In her opening remarks, Chairwoman Barbara Mikulski (D-MD) acknowledged the need for fiscal restraint, explaining we need to have a “safer, smarter government while protecting all our children.” Senator Mikulski expressed her deep concern for the “explosive” rise and overcrowding of the prison population. She noted there are 224,000 people in our prisons, and the population increases year after year. 25% of the Justice Department budget request for FY 2014 goes towards prisons. The chairwoman explained that she believes in tough enforcement and rigorous prosecution, yet, she queried, what is the Justice Department doing to reduce the escalating prison population. Attorney General Holder responded that the agency’s focus on prevention is through programs within the Office of Juvenile Justice and Delinquency Prevention (OJJDP) in the Office of Justice Programs (OJP). Chairwoman Mikulski responded that she wants to hear a specific plan from the Justice Department about what prevention programs Congress should fund. A plan that addresses the continuum from birth to juvenile delinquency to prison, considering both humanitarian needs as well as citizen safety.

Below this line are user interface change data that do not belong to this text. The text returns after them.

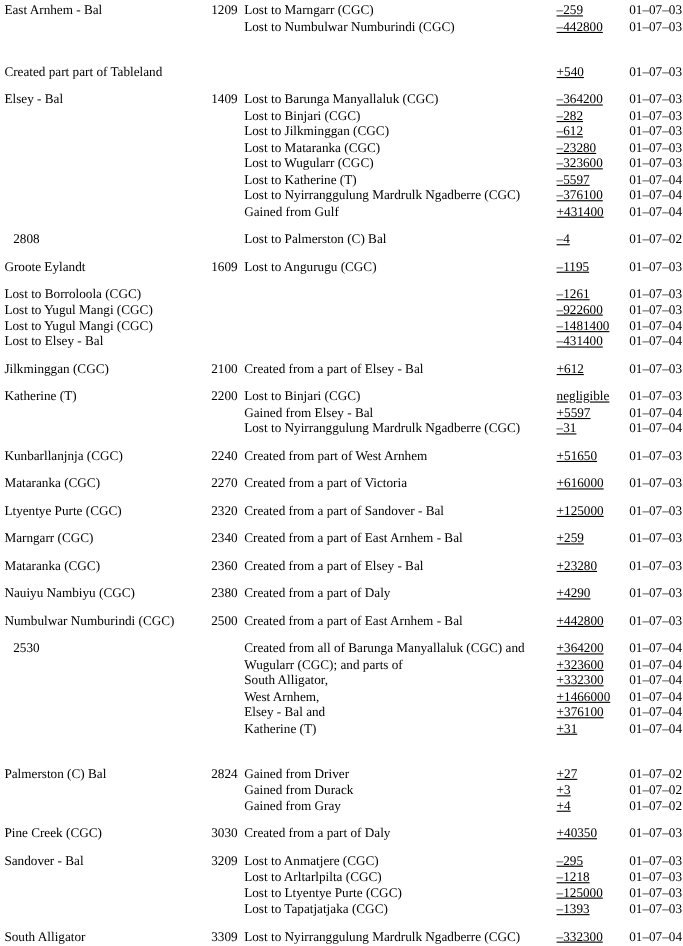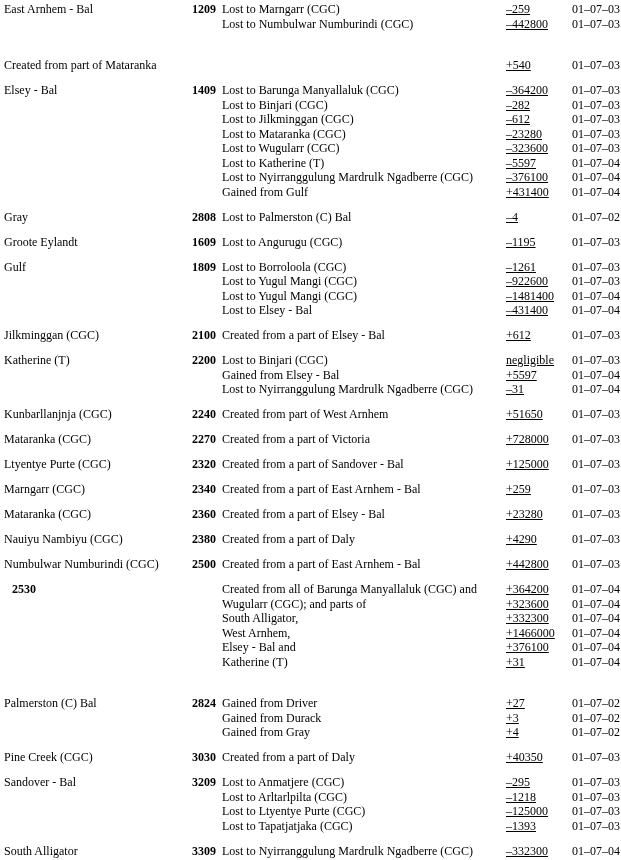--- a/index.html
+++ b/index.html
@@ -38,21 +38,20 @@
     flex: 1 1 auto;
     padding-right: 6px;
   }
   .code {
     width: 38px;
     flex-shrink: 0;
     text-align: right;
     padding-right: 6px;
     box-sizing: border-box;
     white-space: nowrap;
-    font-weight: bold;
   }
   .entries {
     flex: 1 1 auto;
     min-width: 0;
   }
   .entry {
     display: flex;
     align-items: center;
   }
   .desc {
@@ -90,21 +89,21 @@
         <div class="entry">
     <div class="desc">Lost to Numbulwar Numburindi (CGC)</div>
     <div class="value">–442800</div>
     <div class="date">01–07–03</div>
   </div>
       </div>
   </div>
     <div class="group">
     <div class="entries">
         <div class="entry">
-    <div class="desc">Created from part of Mataranka</div>
+    <div class="desc">Created part part of Tableland</div>
     <div class="value">+540</div>
     <div class="date">01–07–03</div>
   </div>
       </div>
   </div>
     <div class="group">
     <div class="left">
       <div class="name">Elsey - Bal</div>
       <div class="code">1409</div>
     </div>
@@ -146,21 +145,20 @@
   </div>
         <div class="entry">
     <div class="desc">Gained from Gulf</div>
     <div class="value">+431400</div>
     <div class="date">01–07–04</div>
   </div>
       </div>
   </div>
     <div class="group">
     <div class="left">
-      <div class="name">Gray</div>
       <div class="code">2808</div>
     </div>
     <div class="entries">
         <div class="entry">
     <div class="desc">Lost to Palmerston (C) Bal</div>
     <div class="value">–4</div>
     <div class="date">01–07–02</div>
   </div>
       </div>
   </div>
@@ -171,24 +169,20 @@
     </div>
     <div class="entries">
         <div class="entry">
     <div class="desc">Lost to Angurugu (CGC)</div>
     <div class="value">–1195</div>
     <div class="date">01–07–03</div>
   </div>
       </div>
   </div>
     <div class="group">
-    <div class="left">
-      <div class="name">Gulf</div>
-      <div class="code">1809</div>
-    </div>
     <div class="entries">
         <div class="entry">
     <div class="desc">Lost to Borroloola (CGC)</div>
     <div class="value">–1261</div>
     <div class="date">01–07–03</div>
   </div>
         <div class="entry">
     <div class="desc">Lost to Yugul Mangi (CGC)</div>
     <div class="value">–922600</div>
     <div class="date">01–07–03</div>
@@ -255,21 +249,21 @@
       </div>
   </div>
     <div class="group">
     <div class="left">
       <div class="name">Mataranka (CGC)</div>
       <div class="code">2270</div>
     </div>
     <div class="entries">
         <div class="entry">
     <div class="desc">Created from a part of Victoria</div>
-    <div class="value">+728000</div>
+    <div class="value">+616000</div>
     <div class="date">01–07–03</div>
   </div>
       </div>
   </div>
     <div class="group">
     <div class="left">
       <div class="name">Ltyentye Purte (CGC)</div>
       <div class="code">2320</div>
     </div>
     <div class="entries">

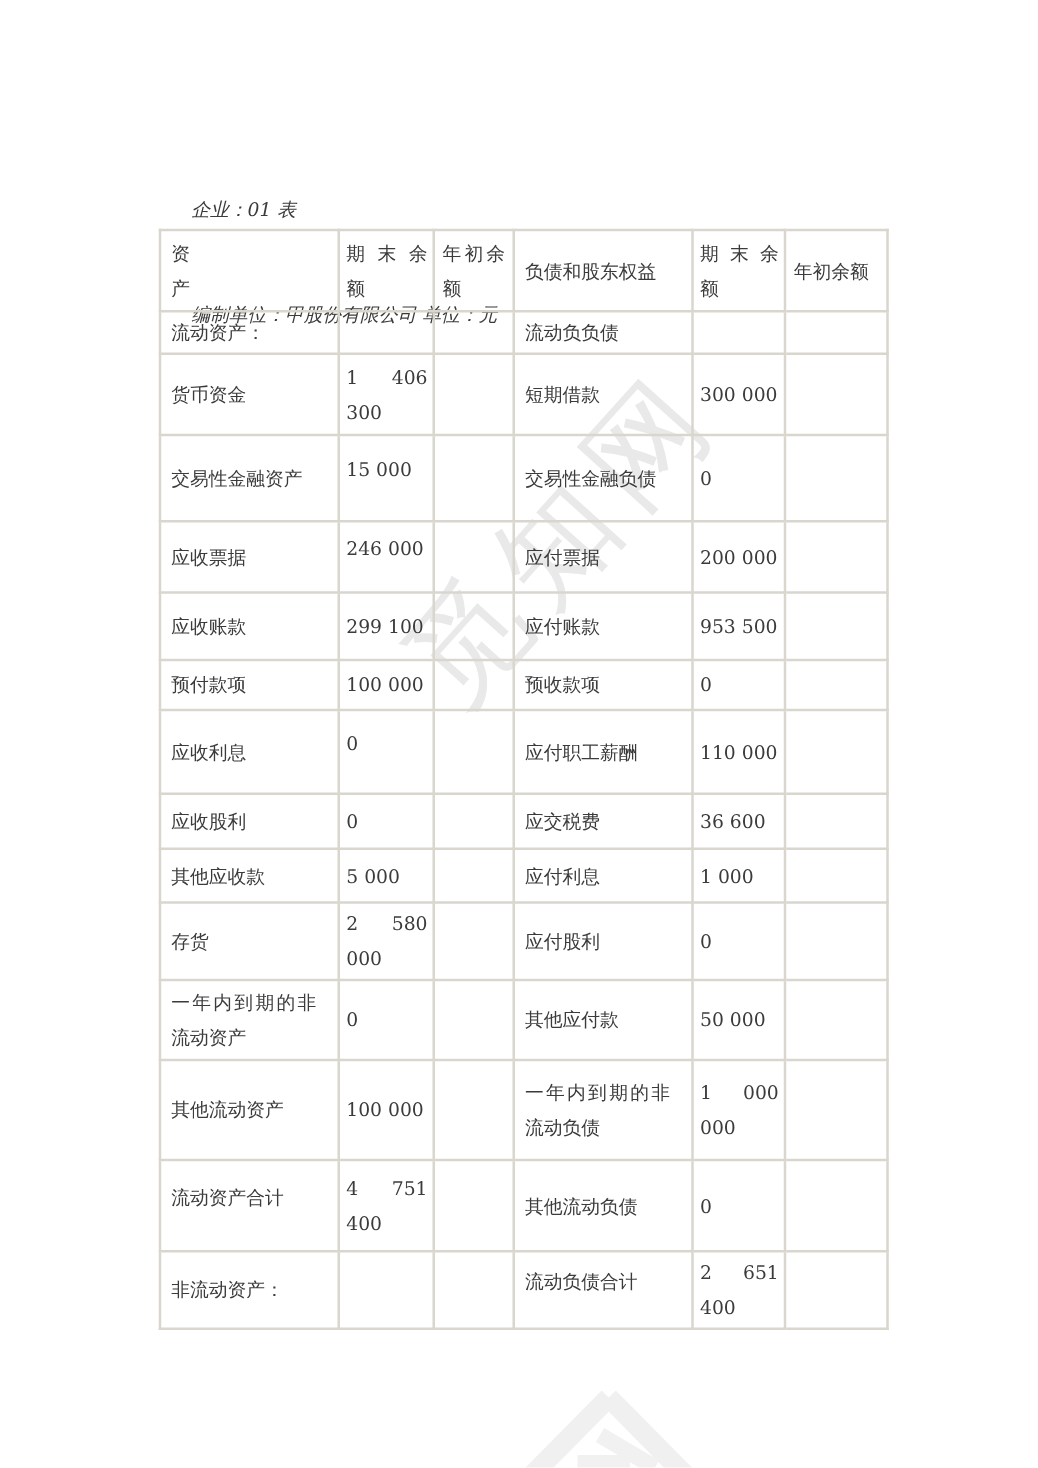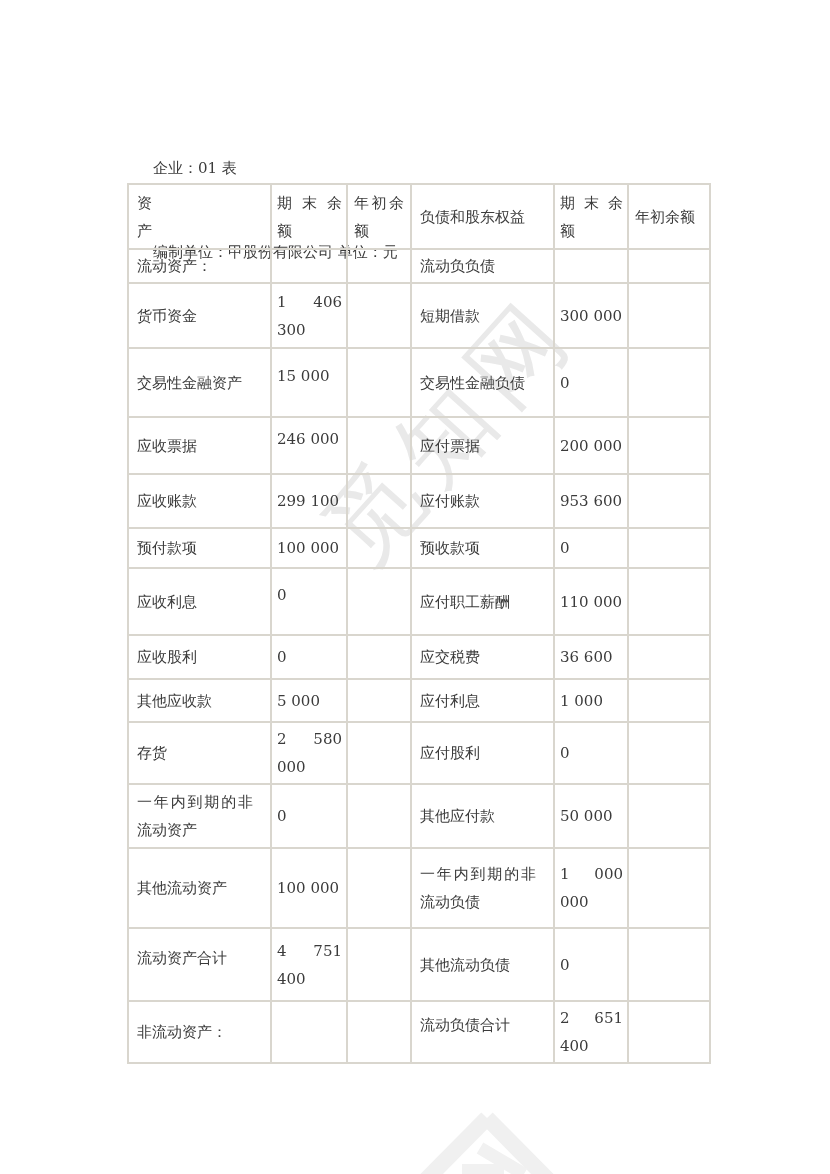--- a/index.html
+++ b/index.html
@@ -15,20 +15,21 @@
     overflow:hidden;
     font-family:"DejaVu Serif","Liberation Serif",serif;
     color:var(--text);
   }
   .doc-head{
     position:absolute;
     left:153px;top:98px;
     font-size:15px;
     line-height:28px;
     white-space:pre;
+    font-style:italic;
   }
   
   .wm-center{
     position:absolute;
     left:450px;top:430px;
     transform:translate(-50%,-50%) rotate(-48deg);
     font-size:92px;
     letter-spacing:14px;
     color:var(--watermark-text);
     white-space:nowrap;
@@ -131,21 +132,21 @@
       <td class="num c3"></td>
       <td class="lbl">应付票据</td>
       <td class="num">200 000</td>
       <td class="num c6"></td>
     </tr>
     <tr style="height:54px">
       <td class="lbl">应收账款</td>
       <td class="num">299 100</td>
       <td class="num c3"></td>
       <td class="lbl">应付账款</td>
-      <td class="num">953 600</td>
+      <td class="num">953 500</td>
       <td class="num c6"></td>
     </tr>
     <tr style="height:40px">
       <td class="lbl">预付款项</td>
       <td class="num">100 000</td>
       <td class="num c3"></td>
       <td class="lbl">预收款项</td>
       <td class="num">0</td>
       <td class="num c6"></td>
     </tr>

A University of Chicago study found that as many as 1/3 of former foster youth are involved in subsequent criminal behavior. Funding for the CASA program, which has been acknowledged as a juvenile delinquency program by OJJDP, should be included among the prevention programs that both Chairwoman Mikulski and the attorney general referenced. National CASA will follow up with Senator Mikulski to demonstrate how CASA advocacy for children and youth in foster care can be a significant deterrent to criminal behavior.
The House of Representatives is expected to begin mark up of several appropriations measures before the 4th of July recess, principally, defense, homeland security and agriculture. Both chambers are likely to take up the balance of appropriations upon return from the holiday recess in July.
Back to top
New Website a Handy Reference for State Foster Care Data
The Mentor Network Charitable Foundation and Boston University unveiled a new 50 State Chartbook on Foster Care at a congressional briefing on May 20. The website provides individual state profiles, consolidating foster care data from national tracking systems, including data collected by the Children’s Bureau, as well as information provided by state agencies. The website can be a convenient reference for state and local CASA programs to compare program outcomes with the general state foster care population.
Back to top
Key Child Welfare Legislation Introduced
The Strengthening the Child Welfare Response to Trafficking Act, H.R. 1732 was introduced on April 25 by Reps. Karen Bass (D-CA) and Tom Marino (R-PA). The legislation, which has 16 co sponsors, was referred to the Ways and Means and the Education and Workforce Committees. The legislation directs HHS to develop guidelines for child welfare agencies and juvenile/family courts to appropriately serve youth who are, or at risk of becoming, victims of trafficking. CAPTA funds can be used by states to plan for provisions and procedures to assess and identify victims of trafficking, as well as training and services for victims. HHS must consult with appropriate federal agencies, and review current data collection and efforts, and provide a report to Congress on the challenges involved.
Rep. George Miller (D-CA) has reintroduced his legislation to end child abuse in residential programs. H.R. 1981 was introduced on May 15, and referred to the House Education and Workforce Committee. The legislation seeks to regulate residential care facilities that escape state or federal oversight, commonly referred to as “boot camps”, because of the way they are funded. The legislation has passed the House in previous sessions of Congress.
Congressman John Lewis (D-GA) has re-introduced the Every Child Deserves a Family Act, H.R. 2028. The legislation would prohibit discrimination in adoption or foster care placements based on the sexual orientation, gender identity, or marital status of any prospective adoptive or foster parent, or the sexual orientation or gender identity of the child involved. The measure was introduced on May 16, with 61 co sponsors. It is has been referred to the House Ways and Means Committee for consideration. The Senate companion bill, S. 1069, was introduced May 23 by Senator Kirsten Gillibrand (D-NY), with 6 cosponsors.
The Foster Children Opportunity Act, H.R. 2036 was introduced by Rep. Beto O’Rourke (D-TX) on May 16, with 13 cosponsors. This legislation, which has been included in National CASA’s public policy agenda for several years, requires states to have procedures to assist alien children in the child welfare system achieve special immigrant juvenile status (SIJS) or other lawful permanent resident status for which they are eligible before exiting foster care. A permanency hearing is required to determine whether a SIJS or lawful permanent resident status petition has been filed, if in the child’s best interest. Court improvement funds can be used to educate and train child welfare and court staff on forms of relief under immigration law.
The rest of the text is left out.